The engine separation alone would not necessarily have been fatal — the DC-10 was designed to fly on two engines. What made the loss unrecoverable was a cascade of secondary failures caused by the engine and pylon tearing away. As the pylon ripped from the wing it severed hydraulic and electrical lines in the leading edge. This caused the outboard leading-edge slats on the left wing to retract, while those on the right wing stayed extended. The wing with retracted slats stalled at a higher speed than the other; with one wing flying and one stalled, the aircraft rolled uncontrollably to the left. The same damage disabled the cockpit instruments that would have warned the crew of the slat asymmetry and the impending stall, so the pilots, who could not see their own wings from the cockpit, flew the aircraft by the book for an engine-out climb — exactly the procedure that, with the left slats retracted, drove the dying wing into a deeper stall.

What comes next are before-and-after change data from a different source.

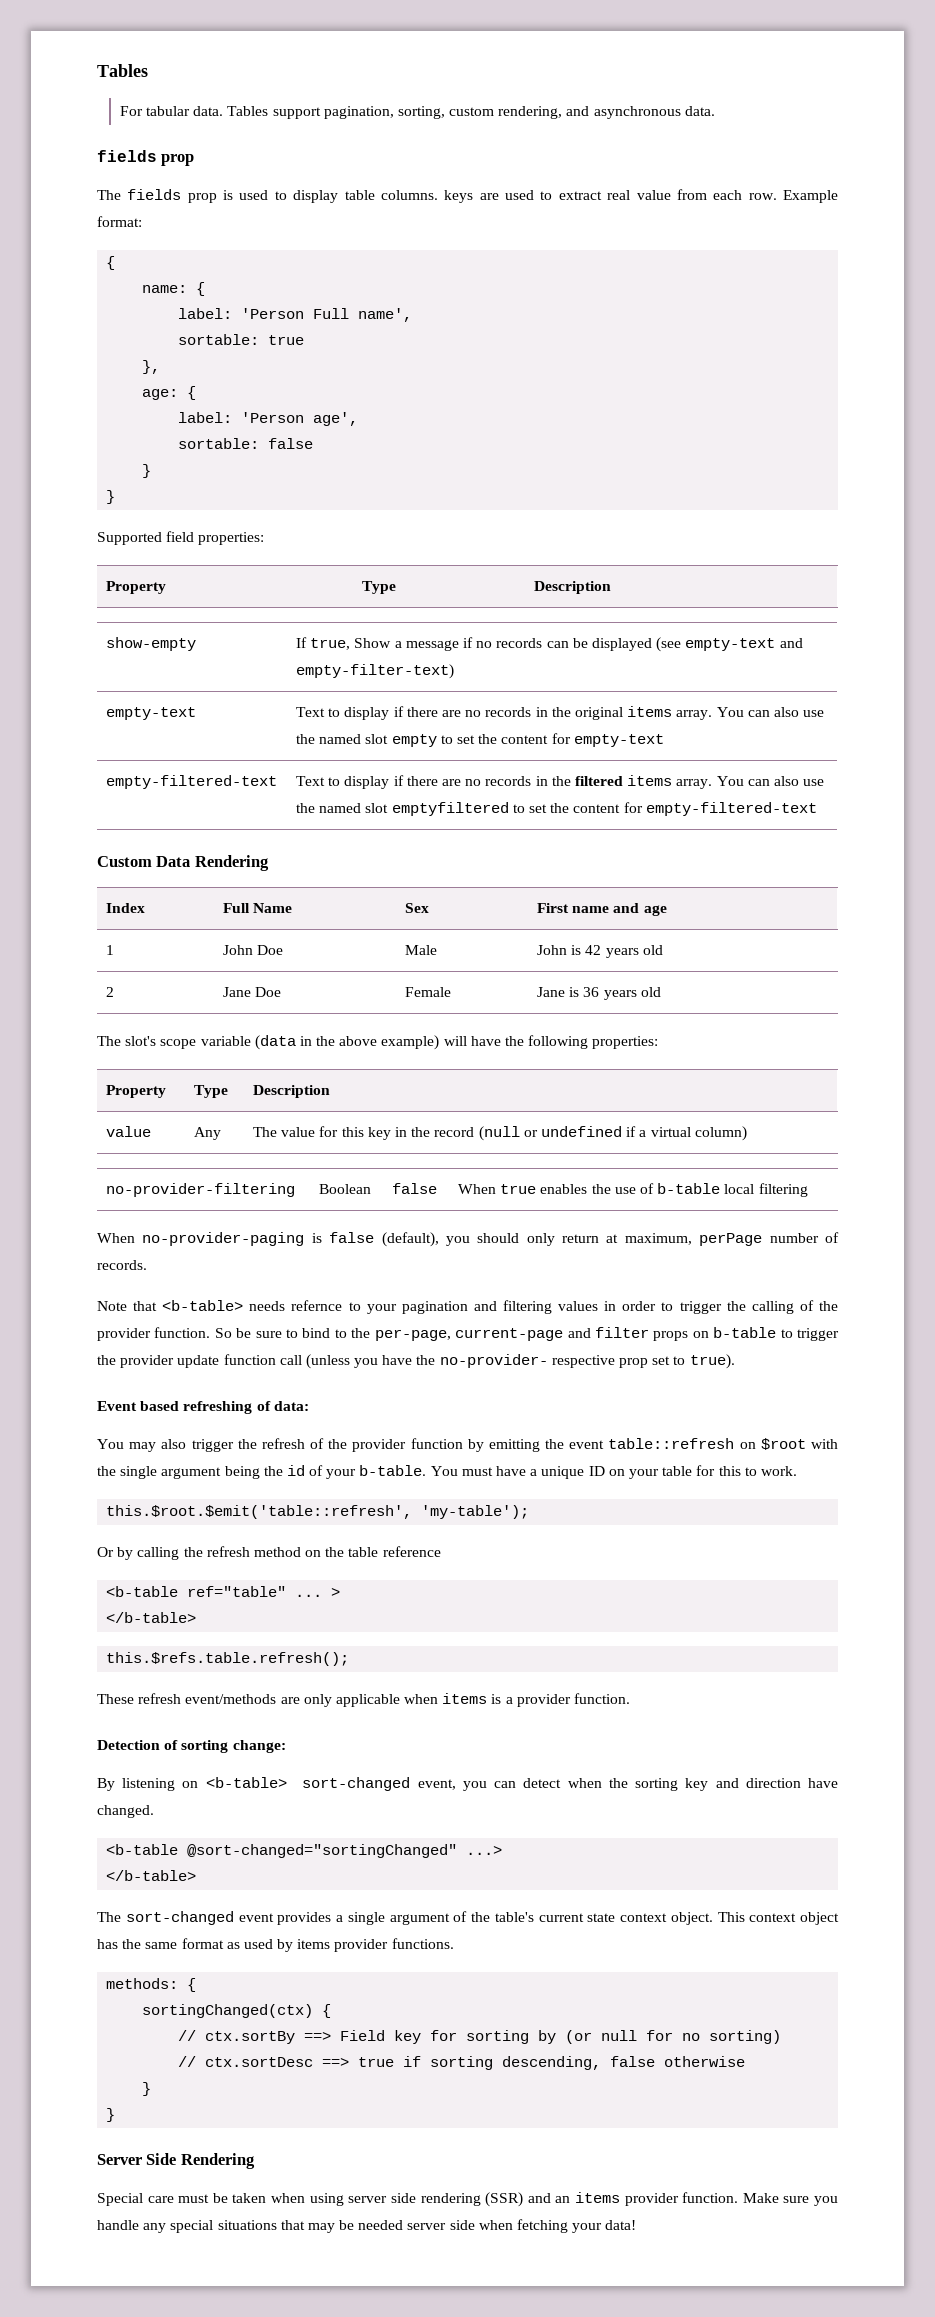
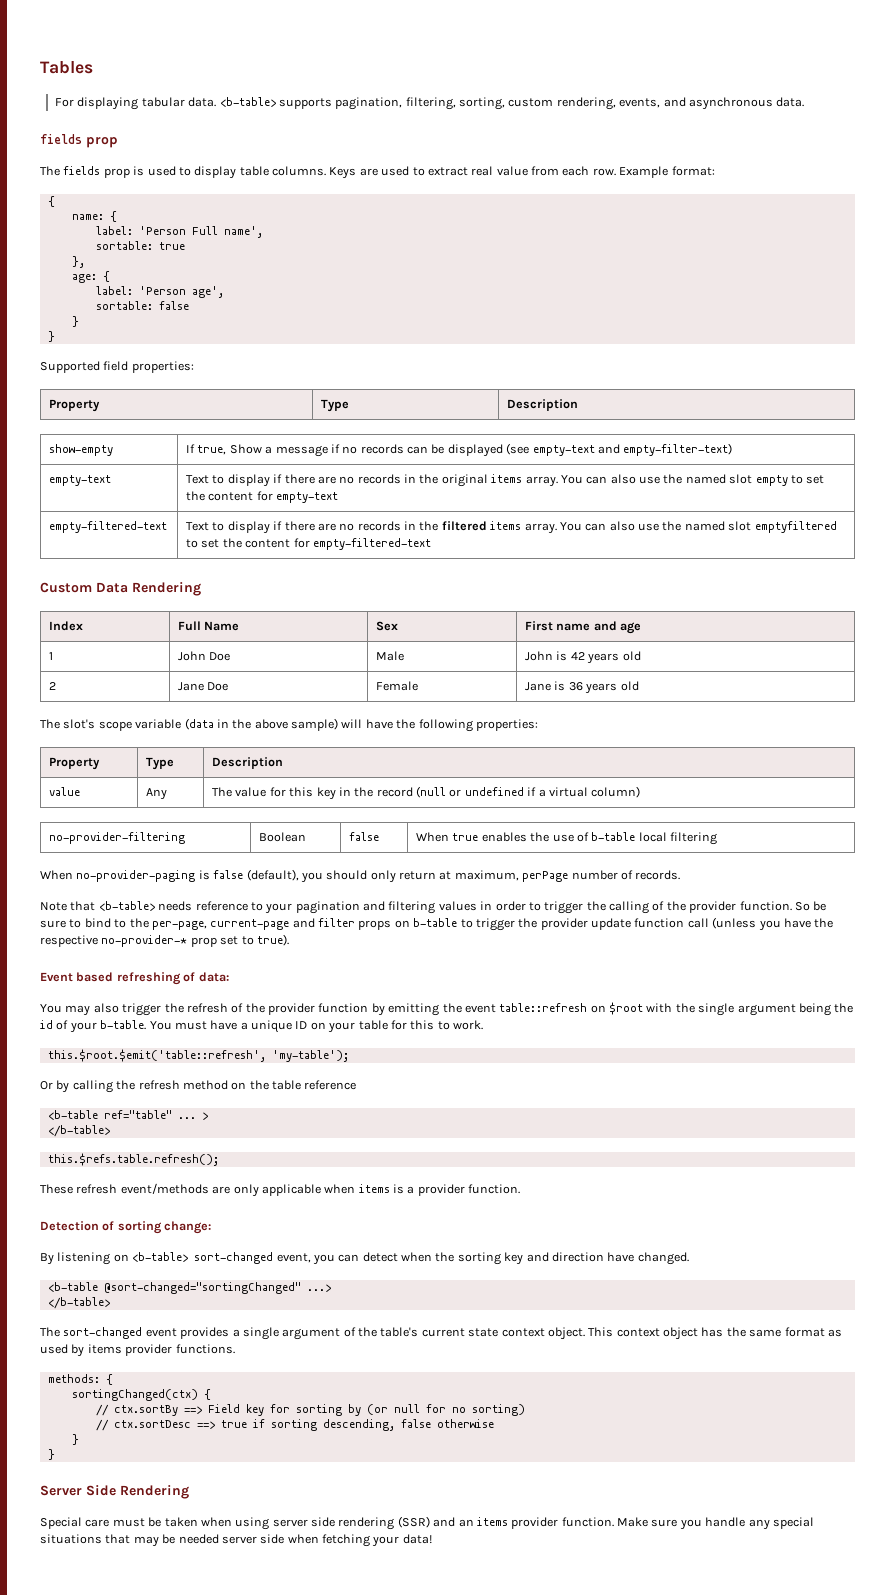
(143, 111) none -> [77,97,139,110] displaying
[227,106,394,119] Tables support pagination, -> [219,97,456,110] <b-table> supports pagination, filtering,
(563, 112) none -> [619,98,661,108] events,
[444,190,474,203] keys -> [329,167,357,179] Keys
[381,1035,440,1050] example) -> [291,718,338,731] sample)
[291,1300,343,1311] refernce -> [195,901,248,911] reference
[439,1354,615,1368] no-provider- respective -> [40,935,188,947] respective no-provider-*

The National Transportation Safety Board investigated. Its report, AAR-79-17, determined that the engine and pylon had separated because of damage inflicted weeks earlier during maintenance. American Airlines, like some other carriers, had adopted a time-saving procedure to remove and reinstall the engine and pylon as a single unit using a forklift, rather than detaching the engine from the pylon first. The procedure was difficult to perform precisely; on N110AA a misalignment during reinstallation had cracked the pylon’s aft attachment fitting, and that crack grew under flight loads until the pylon failed on takeoff. The Board’s verdict was a maintenance-induced structural failure compounded by design vulnerabilities and oversight gaps. The accident grounded the entire DC-10 fleet for weeks and reshaped how engine maintenance procedures are approved and policed.